◆ Problem
Exactly reproduce the line containing "[63,732,159,744] (pending hpylon)" and all later lines to the end of the entries, leaving the pictures out of your copy.

------ Data for this task ------

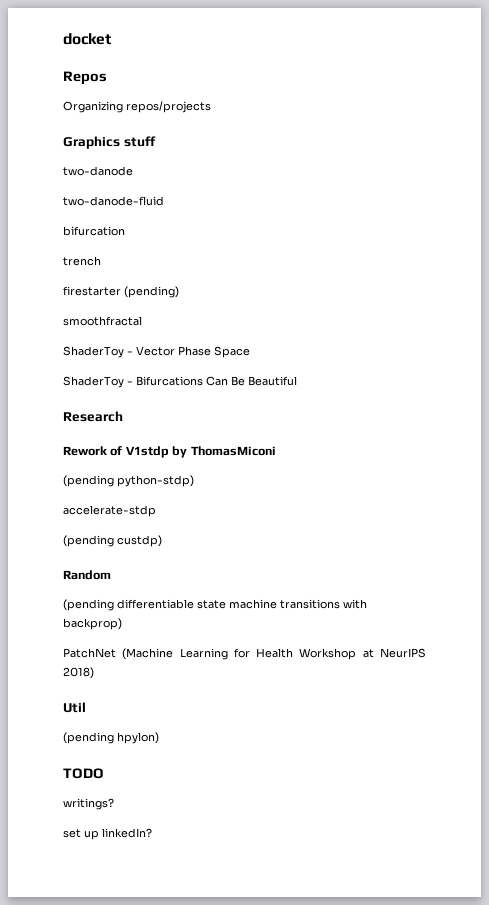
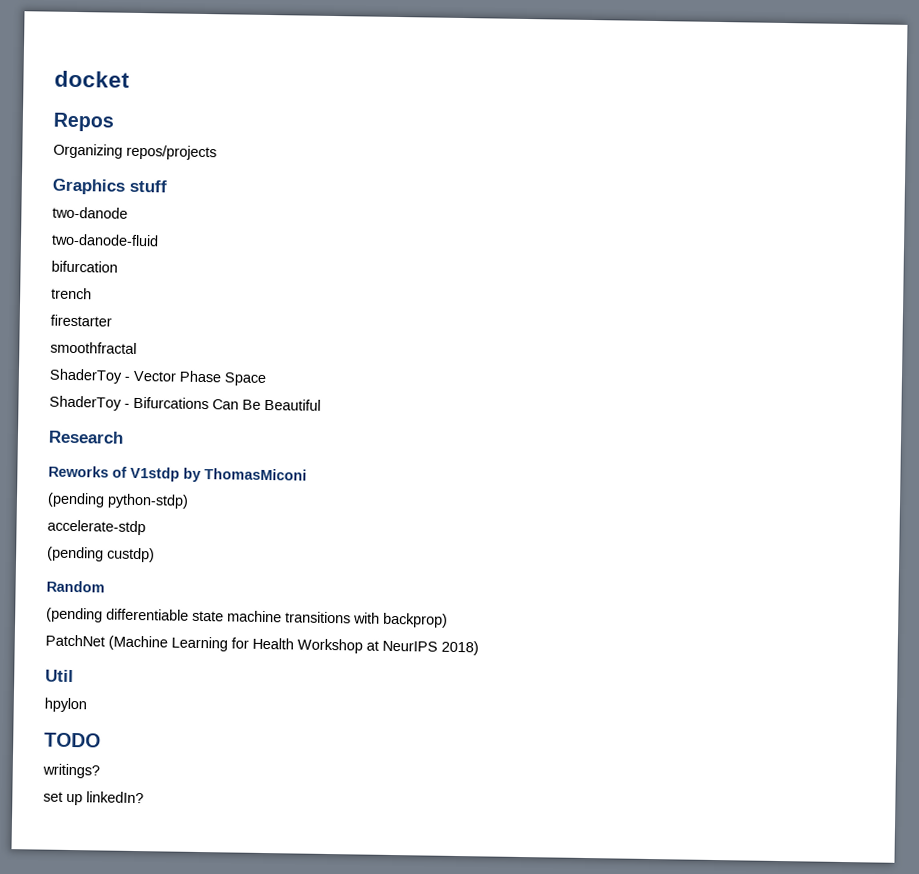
[124,286,179,298] (pending) -> (112, 320) none
[63,446,107,456] Rework -> [48,465,109,478] Reworks
[63,732,159,744] (pending hpylon) -> [44,697,87,713] hpylon

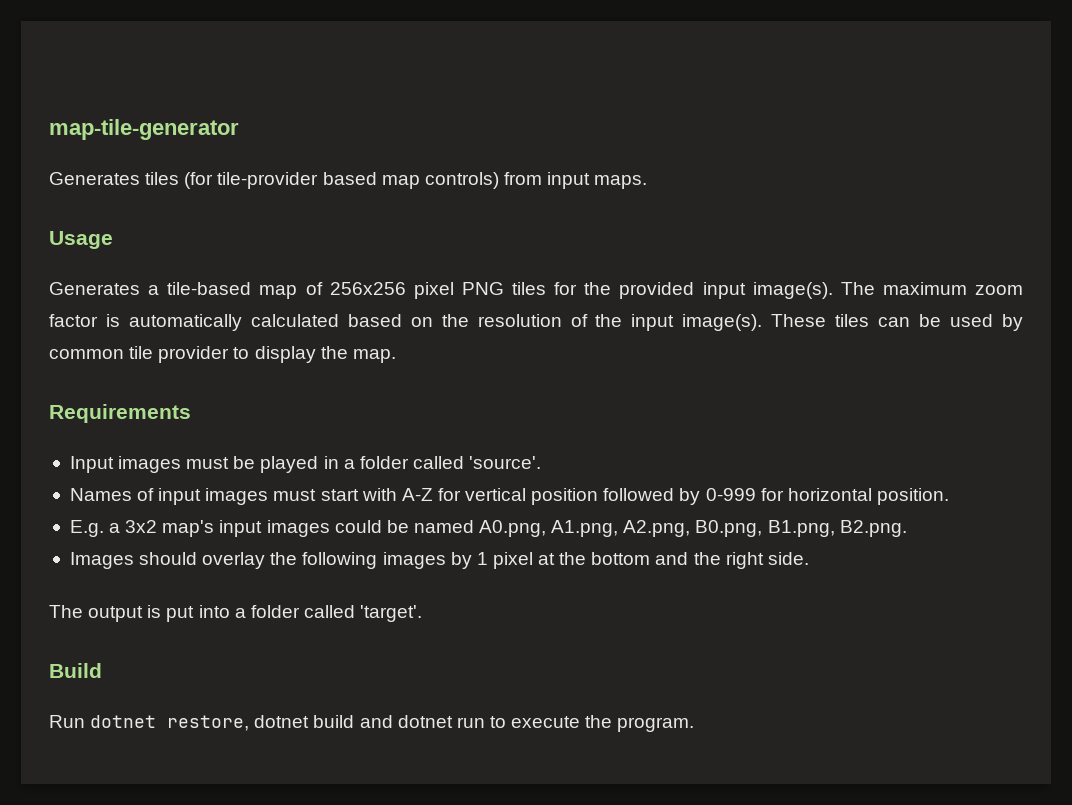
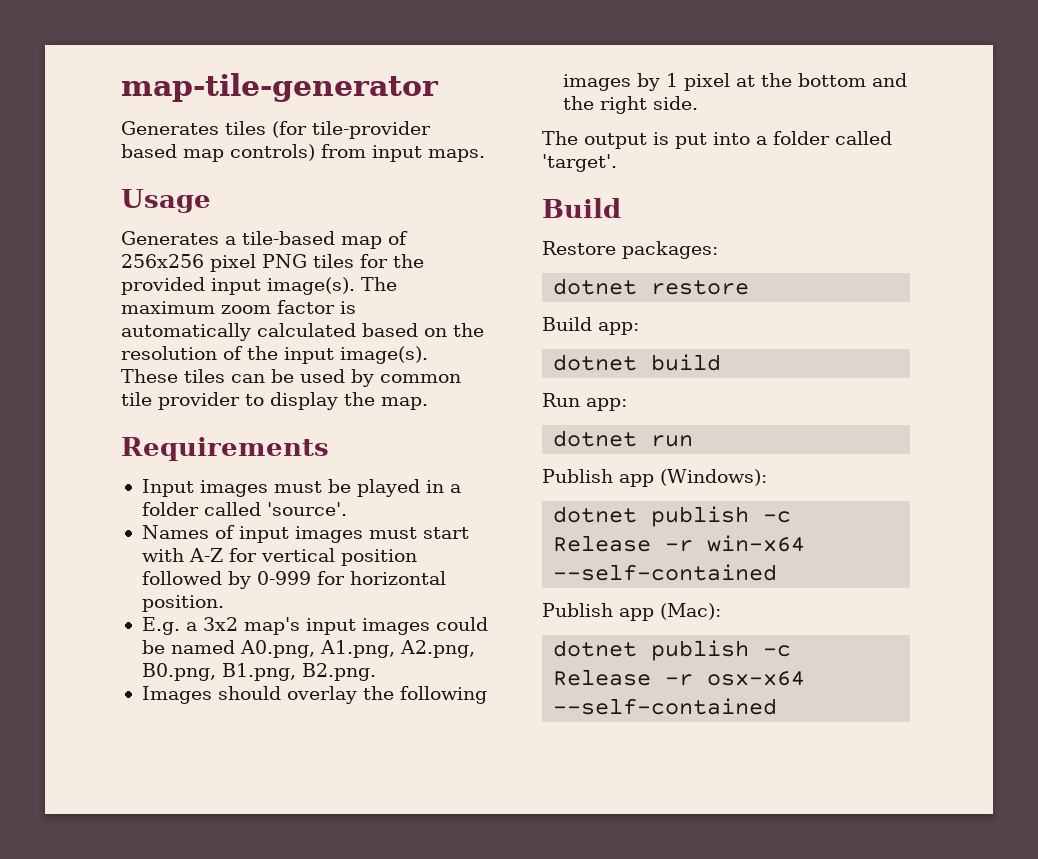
[49,715,250,731] Run dotnet restore, -> [542,241,718,259] [553,278,750,295] [542,317,639,335] Restore packages: // dotnet restore // Build app: //
[359,715,393,728] and -> [542,393,627,411] // Run app: //
[489,715,695,732] to execute the program. -> [542,469,767,487] [553,506,792,527] [553,535,806,552] [553,564,778,581] [542,603,721,621] [553,640,792,661] [553,669,806,686] [553,698,778,715] // Publish app (Windows): // dotnet publish -c Release -r win-x64 --self-contained // Publish app (Mac): // dotnet publish -c Release -r osx-x64 --self-contained

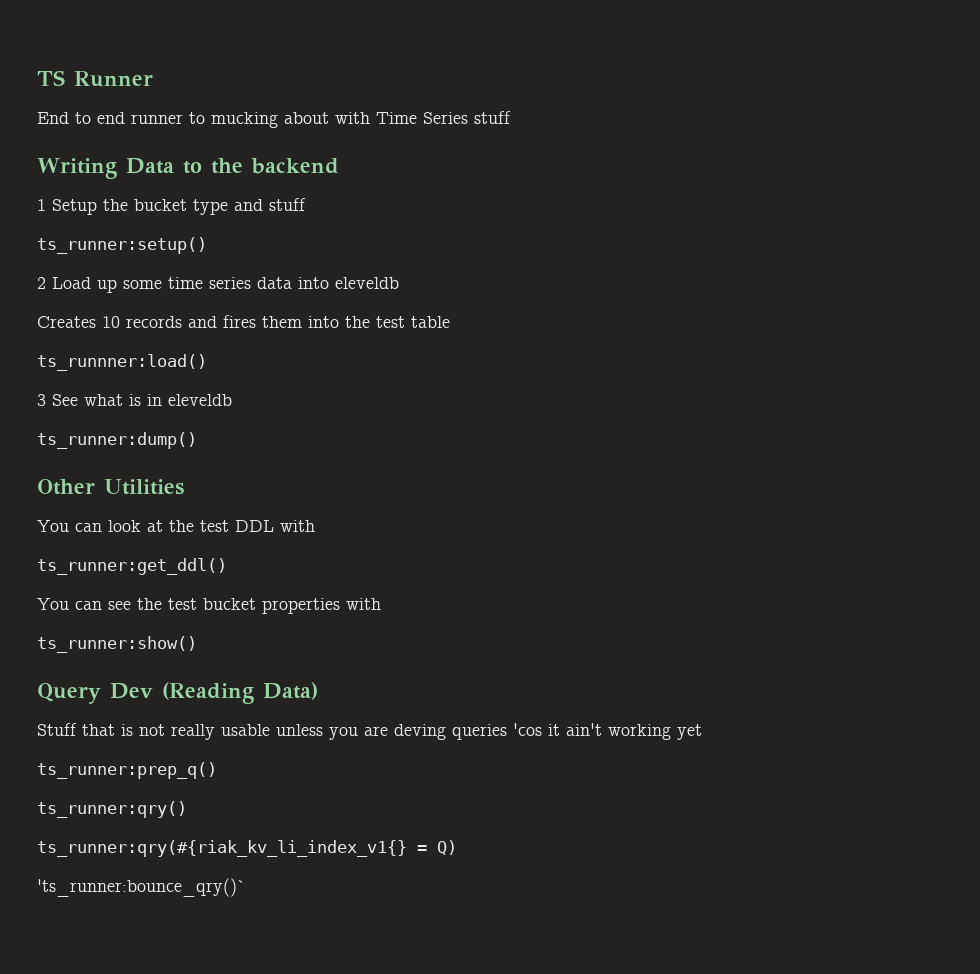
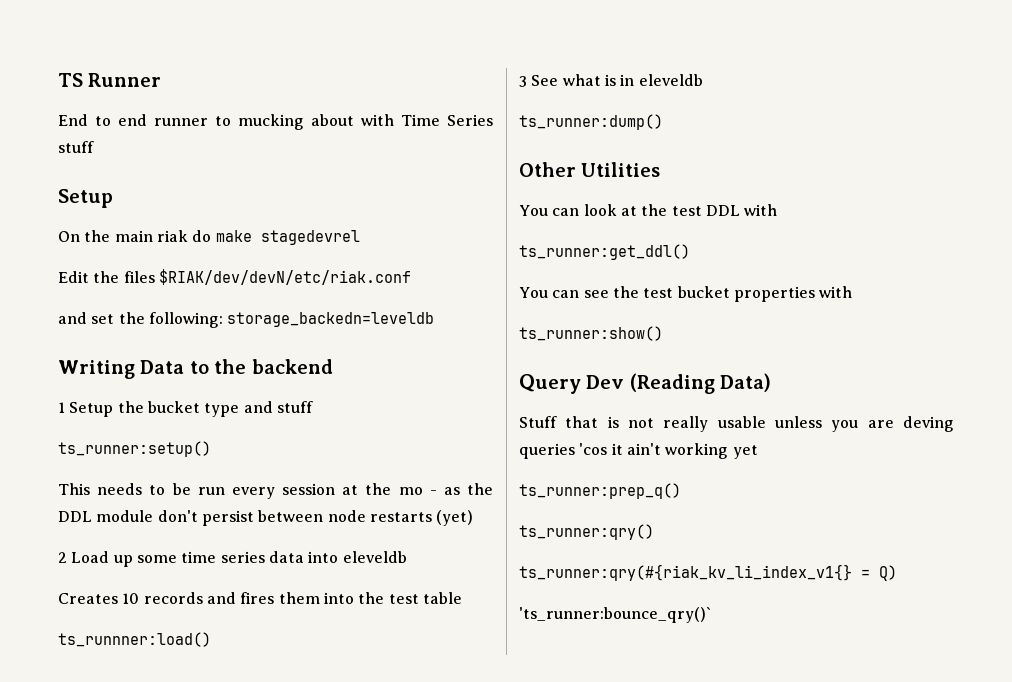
(511, 117) none -> [58,189,113,208] [58,230,360,245] [58,269,411,285] [58,312,435,328] // Setup // On the main riak do make stagedevrel // Edit the files $RIAK/dev/devN/etc/riak.conf // and set the following: storage_backedn=leveldb
(207, 245) none -> [58,483,494,499] [58,510,474,526] // This needs to be run every session at the mo - as the DDL module don't persist between node restarts (yet)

------

◆ Response
[63,732,159,744] (pending hpylon) -> [44,697,87,713] hpylon

[49,715,250,731] Run dotnet restore, -> [542,241,718,259] [553,278,750,295] [542,317,639,335] Restore packages: // dotnet restore // Build app: //
[359,715,393,728] and -> [542,393,627,411] // Run app: //
[489,715,695,732] to execute the program. -> [542,469,767,487] [553,506,792,527] [553,535,806,552] [553,564,778,581] [542,603,721,621] [553,640,792,661] [553,669,806,686] [553,698,778,715] // Publish app (Windows): // dotnet publish -c Release -r win-x64 --self-contained // Publish app (Mac): // dotnet publish -c Release -r osx-x64 --self-contained

(511, 117) none -> [58,189,113,208] [58,230,360,245] [58,269,411,285] [58,312,435,328] // Setup // On the main riak do make stagedevrel // Edit the files $RIAK/dev/devN/etc/riak.conf // and set the following: storage_backedn=leveldb
(207, 245) none -> [58,483,494,499] [58,510,474,526] // This needs to be run every session at the mo - as the DDL module don't persist between node restarts (yet)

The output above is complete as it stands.